**MATERIAL FOR THE TASK**

□ □ □

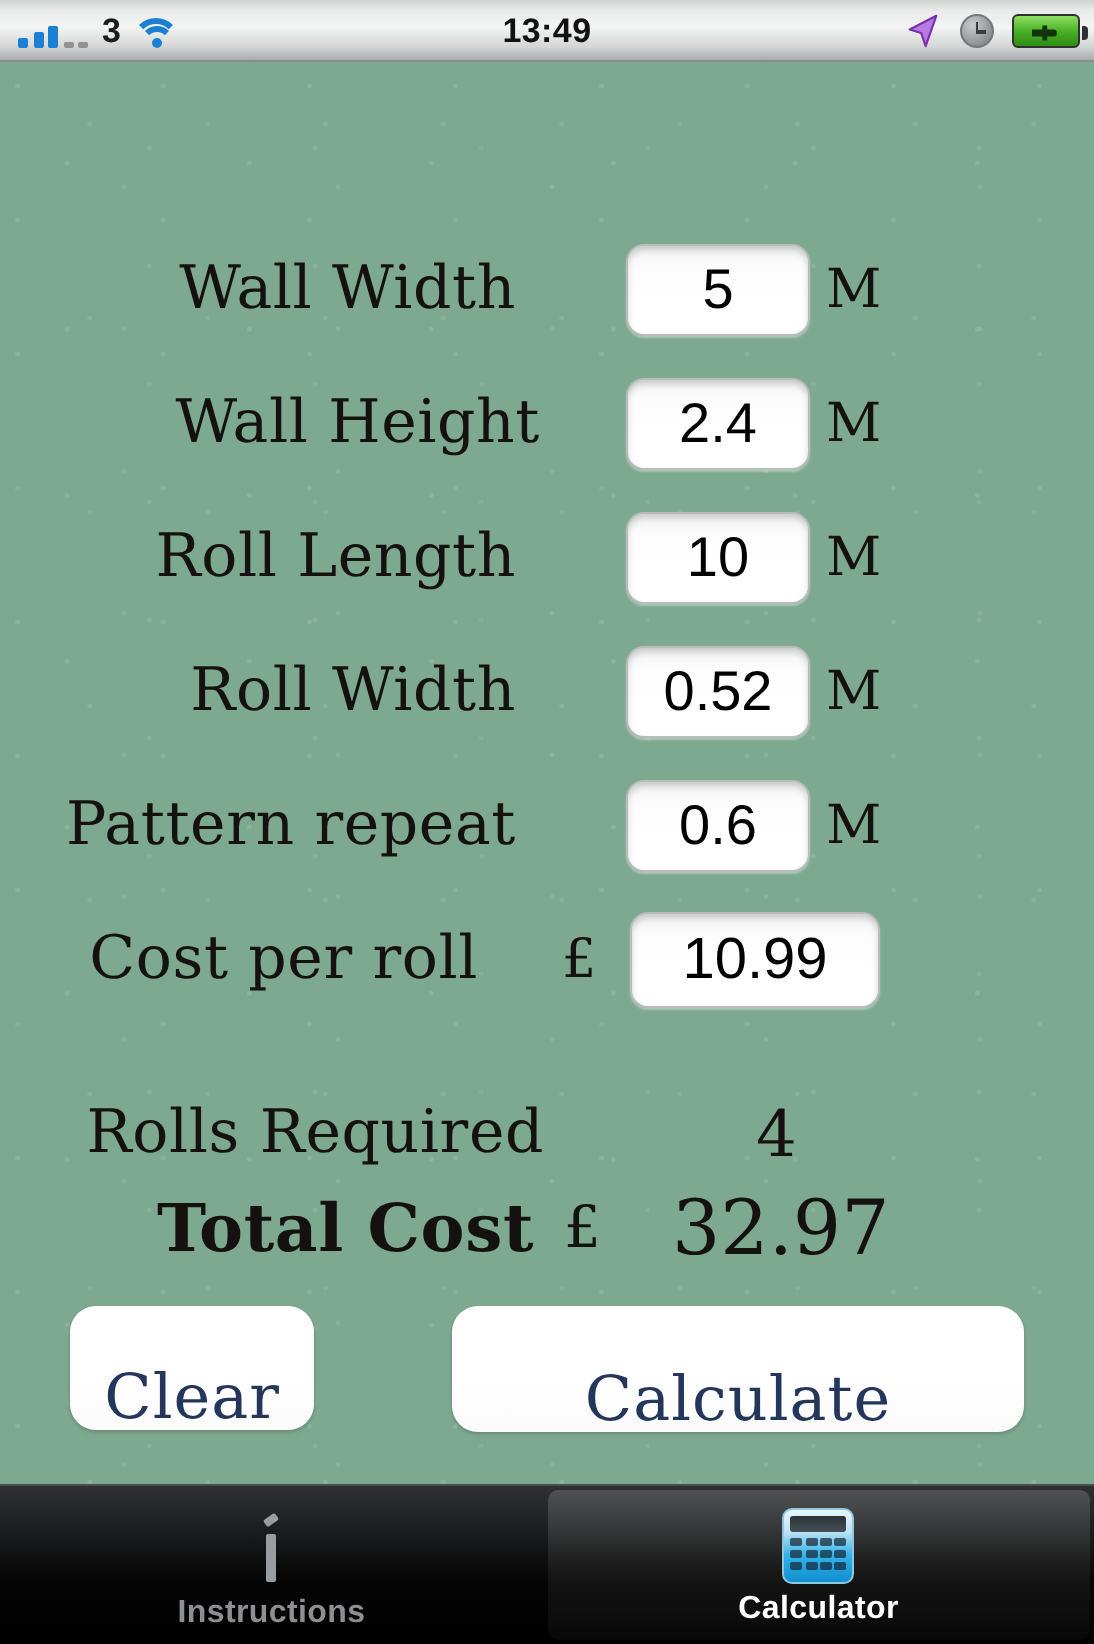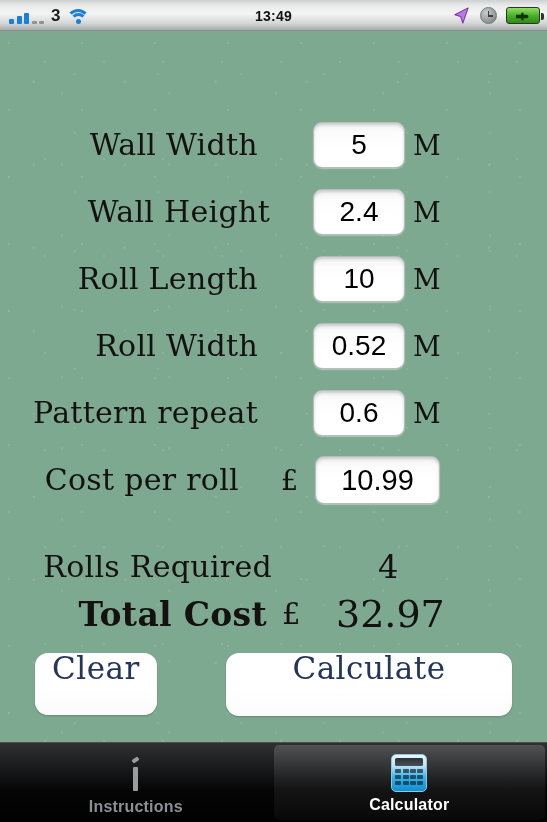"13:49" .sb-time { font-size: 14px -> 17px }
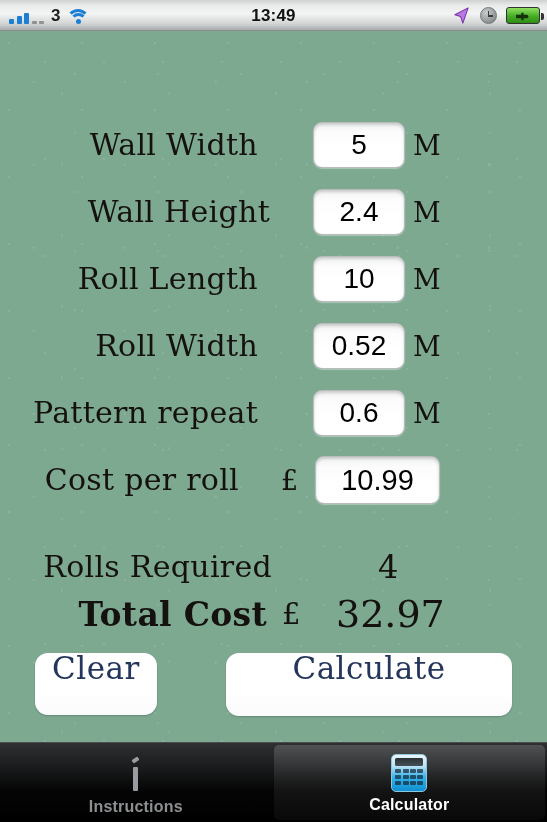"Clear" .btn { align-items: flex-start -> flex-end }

□ □ □

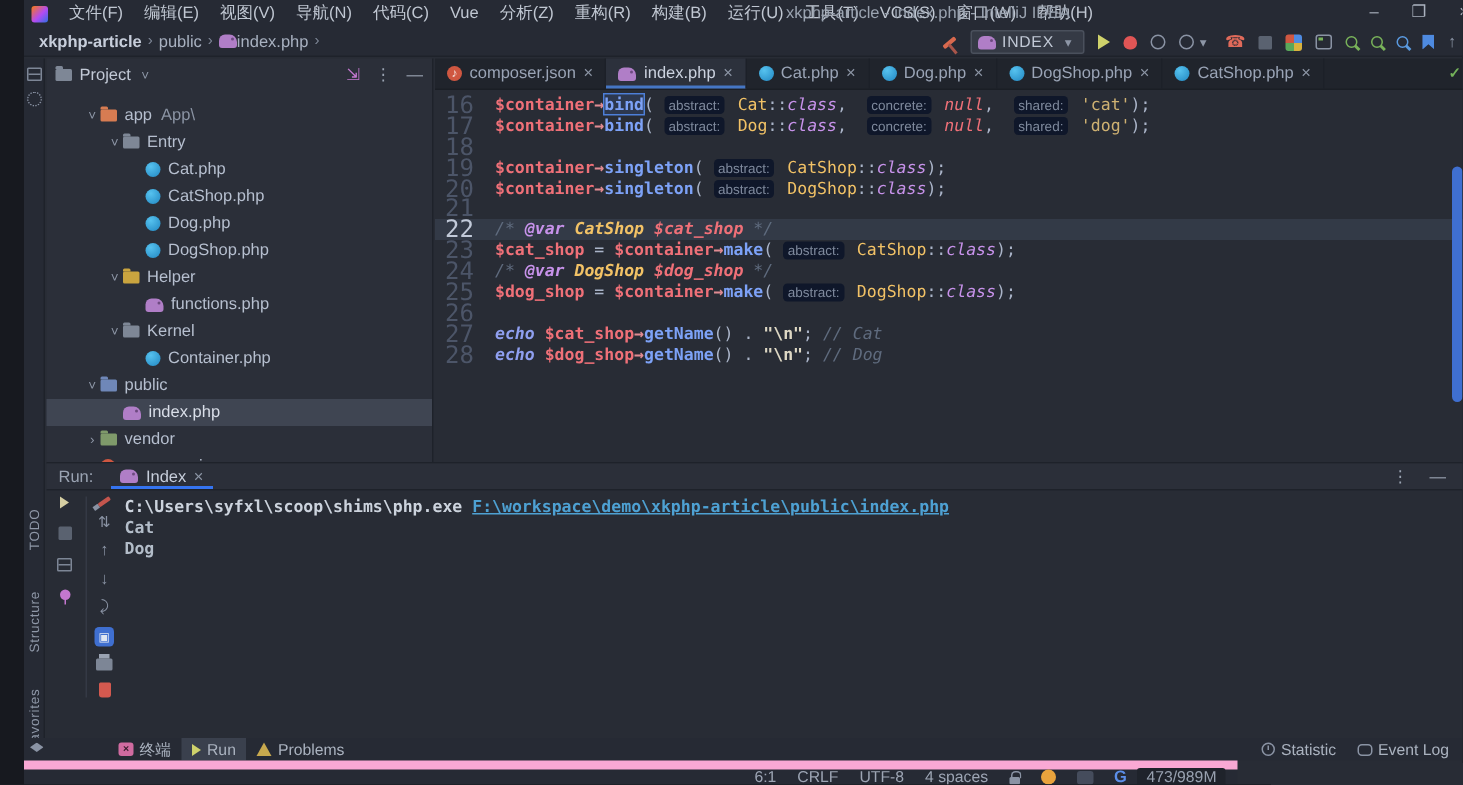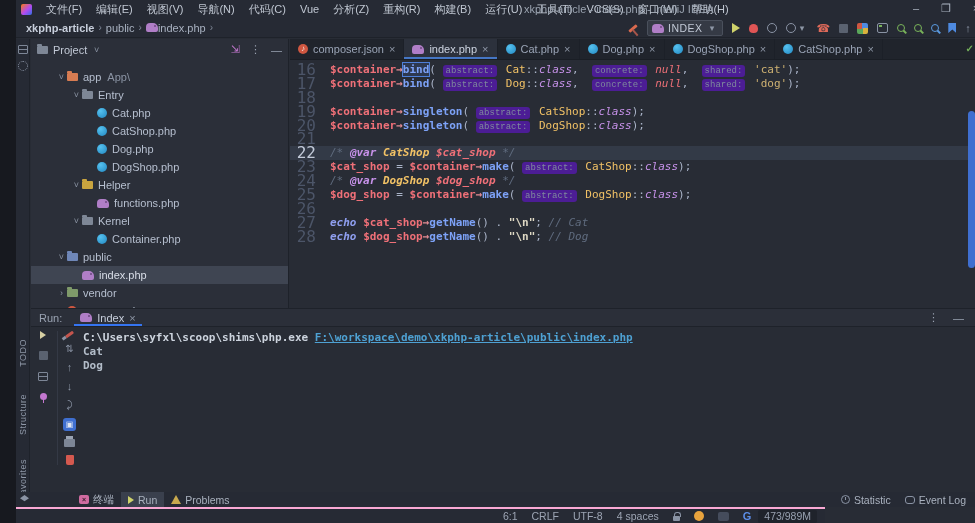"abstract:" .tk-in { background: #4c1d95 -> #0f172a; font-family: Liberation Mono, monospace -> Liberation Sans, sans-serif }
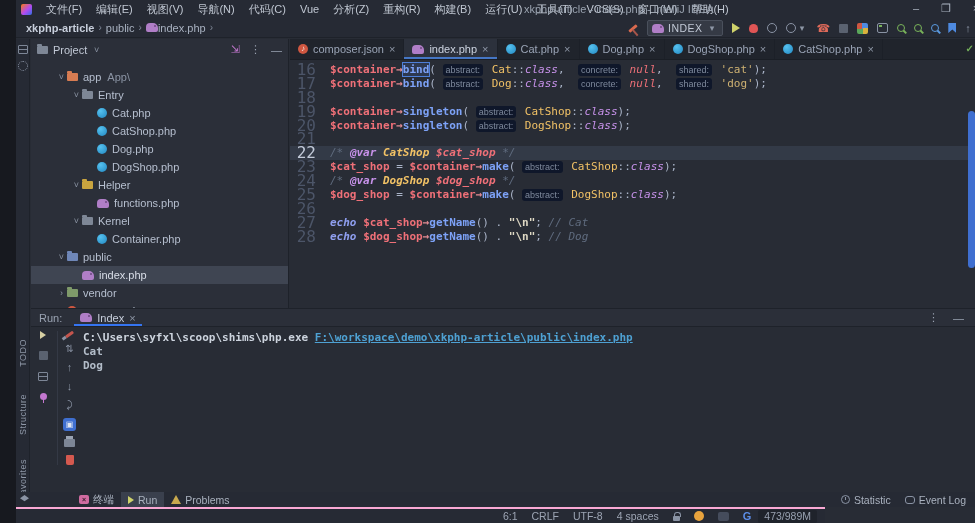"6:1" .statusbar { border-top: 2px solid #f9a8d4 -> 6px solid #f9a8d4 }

□ □ □

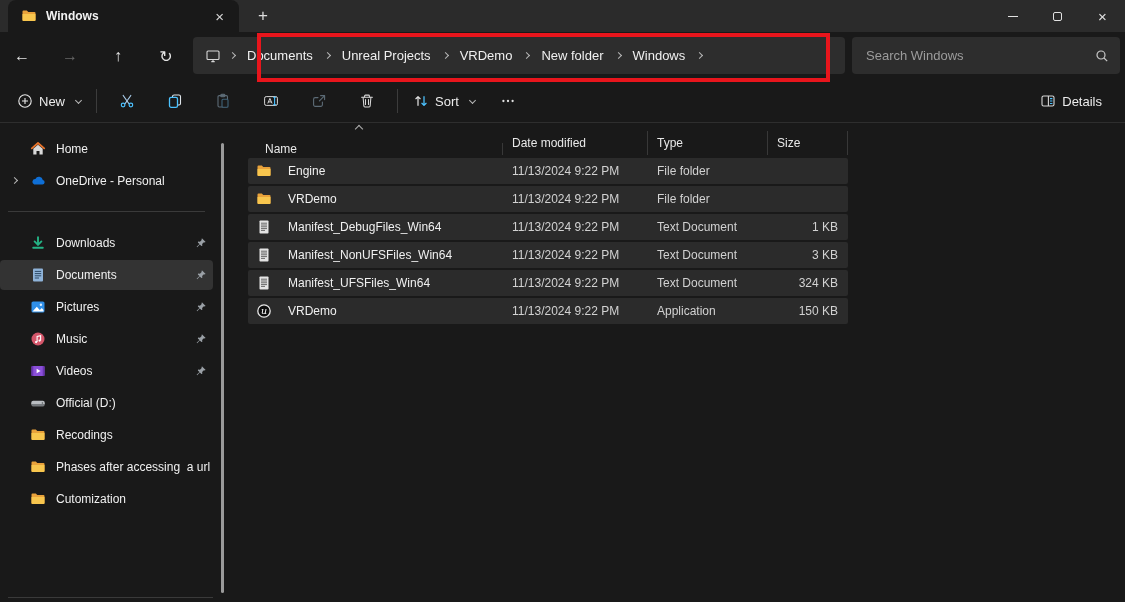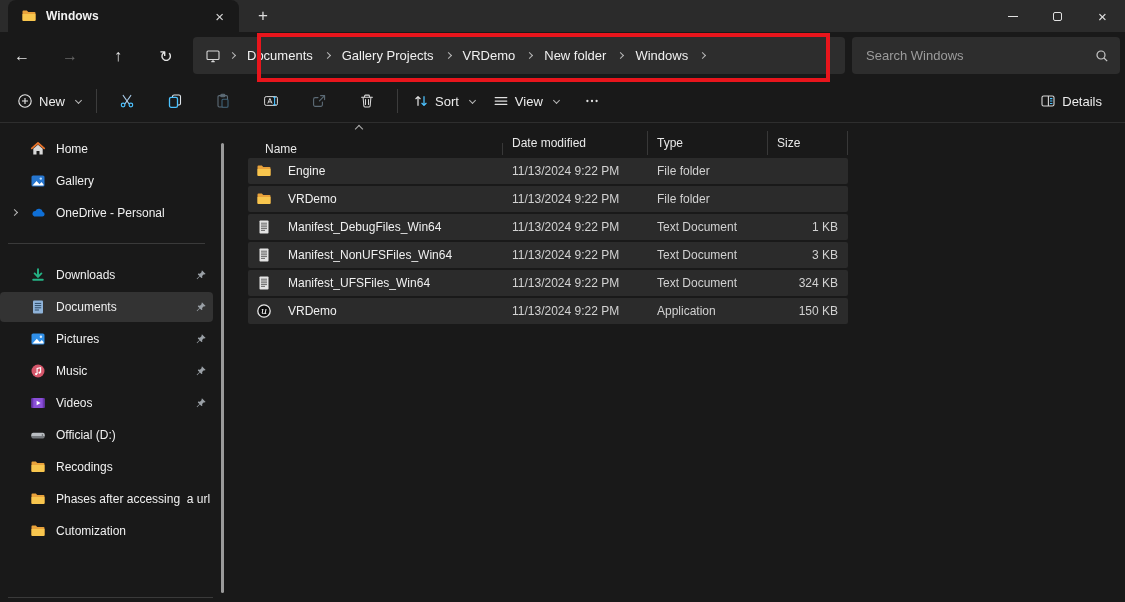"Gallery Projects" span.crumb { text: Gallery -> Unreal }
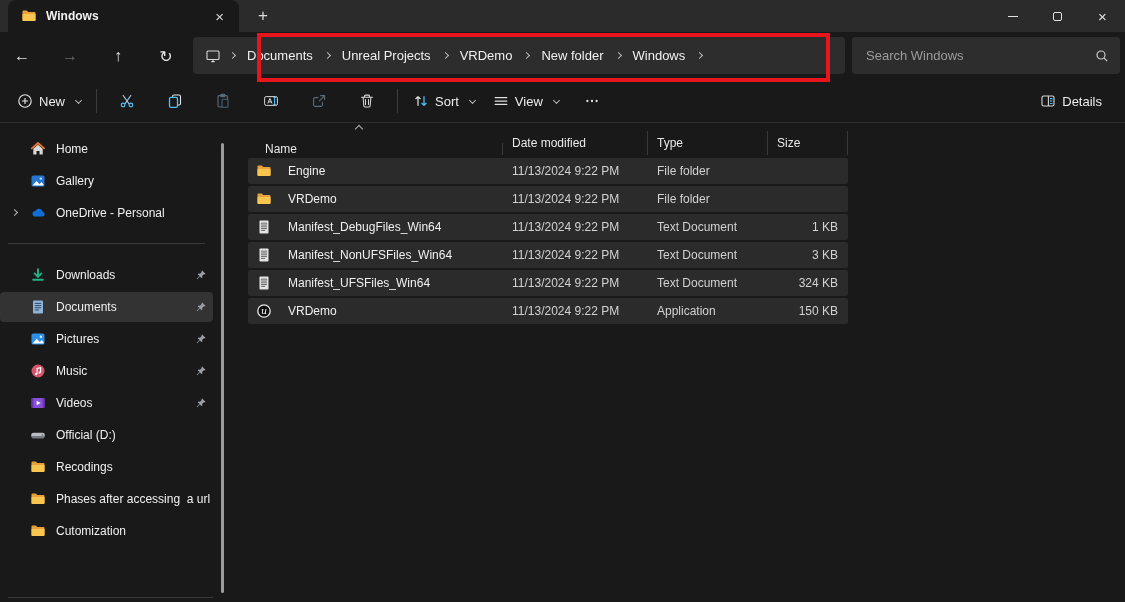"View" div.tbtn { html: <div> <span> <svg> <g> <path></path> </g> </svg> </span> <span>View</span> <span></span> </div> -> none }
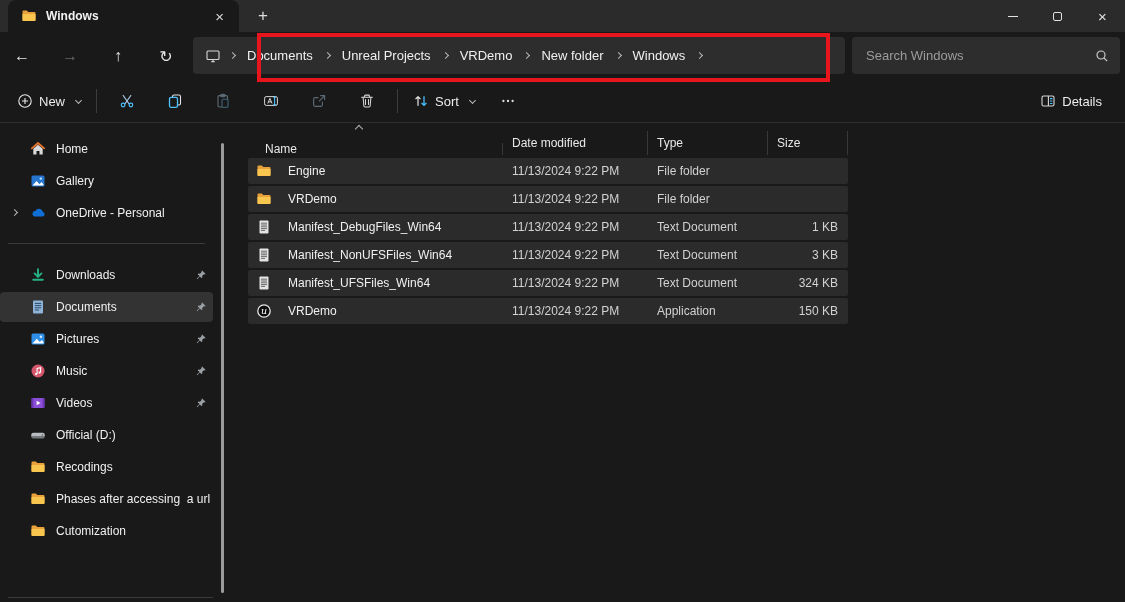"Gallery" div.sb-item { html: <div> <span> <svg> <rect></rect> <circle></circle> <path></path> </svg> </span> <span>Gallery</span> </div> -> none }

□ □ □

Give again, exactly as written above, every line from the one holding "font-size: 14px ->" to the one holding "align-items: flex-start ->", with both ends kept and the pictures left out.

"13:49" .sb-time { font-size: 14px -> 17px }
"Clear" .btn { align-items: flex-start -> flex-end }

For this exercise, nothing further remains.